Detailed Documentation

This MATLAB implementation demonstrates a genetic algorithm designed to find extreme values (minimum or maximum) of mathematical functions. The algorithm begins by defining a fitness function that quantifies each individual's performance in solving the optimization problem. In code terms, this typically involves creating a function that calculates the objective function value and potentially applies scaling or transformation. The selection operation employs techniques like roulette wheel selection or tournament selection to prioritize individuals with higher fitness scores for reproduction. This is commonly implemented using MATLAB's probability-based indexing or sorting functions.

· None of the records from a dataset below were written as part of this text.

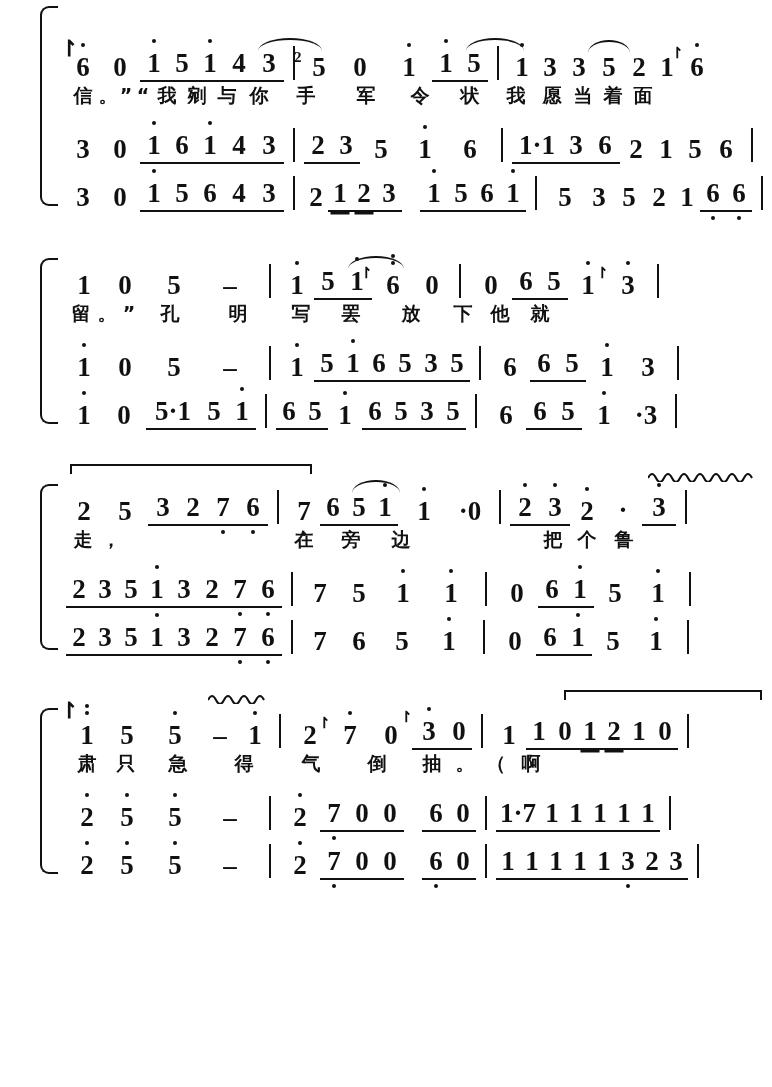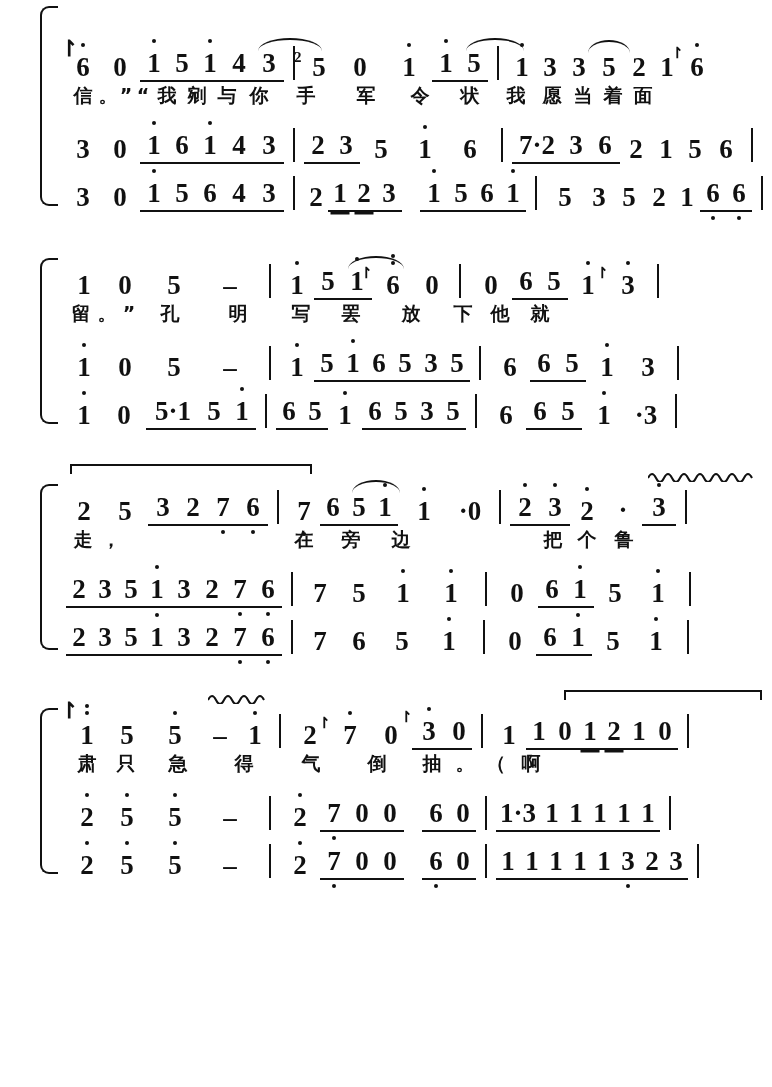--- a/index.html
+++ b/index.html
@@ -237,21 +237,21 @@
       <span class="cell u1 od" style="width:28px;">1</span>
       <span class="cell u1" style="width:30px;">4</span>
       <span class="cell u1" style="width:30px;">3</span>
       <span class="bar"></span>
       <span class="cell u1" style="width:28px;">2</span>
       <span class="cell u1" style="width:28px;">3</span>
       <span class="cell" style="width:42px;">5</span>
       <span class="cell od" style="width:46px;">1</span>
       <span class="cell" style="width:44px;">6</span>
       <span class="bar"></span>
-      <span class="cell u1" style="width:50px;">7·2</span>
+      <span class="cell u1" style="width:50px;">1·1</span>
       <span class="cell u1" style="width:28px;">3</span>
       <span class="cell u1" style="width:30px;">6</span>
       <span class="cell" style="width:32px;">2</span>
       <span class="cell" style="width:28px;">1</span>
       <span class="cell" style="width:30px;">5</span>
       <span class="cell" style="width:32px;">6</span>
       <span class="endbar"></span>
     </div>
 
     <div class="stave">
@@ -518,21 +518,21 @@
       <span class="cell od" style="width:50px;">5</span>
       <span class="cell dash" style="width:60px;">–</span>
       <span class="bar"></span>
       <span class="cell od" style="width:40px;">2</span>
       <span class="cell u1 ud" style="width:28px;">7</span>
       <span class="cell u1" style="width:28px;">0</span>
       <span class="cell u1" style="width:28px;">0</span>
       <span class="cell u1" style="width:28px;margin-left:18px;">6</span>
       <span class="cell u1" style="width:26px;">0</span>
       <span class="bar"></span>
-      <span class="cell u1" style="width:44px;">1·3</span>
+      <span class="cell u1" style="width:44px;">1·7</span>
       <span class="cell u1" style="width:24px;">1</span>
       <span class="cell u1" style="width:24px;">1</span>
       <span class="cell u1" style="width:24px;">1</span>
       <span class="cell u1" style="width:24px;">1</span>
       <span class="cell u1" style="width:24px;">1</span>
       <span class="endbar"></span>
     </div>
 
     <div class="stave">
       <span class="cell od" style="width:34px;margin-left:18px;">2</span>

Crossover operations combine genetic material from two parent individuals to create offspring, often implemented through methods like single-point crossover or simulated binary crossover using array slicing and recombination techniques in MATLAB. Mutation introduces random changes to individual genes using approaches like Gaussian mutation or bit-flip mutation, typically implemented through random number generation and conditional modifications to maintain population diversity. Through iterative cycles of selection, crossover, and mutation operations - controlled by parameters like population size, generation count, and operator probabilities - the algorithm progressively improves population fitness toward finding optimal function values. The implementation includes convergence checks and best-solution tracking to terminate when optimal solutions are stabilized.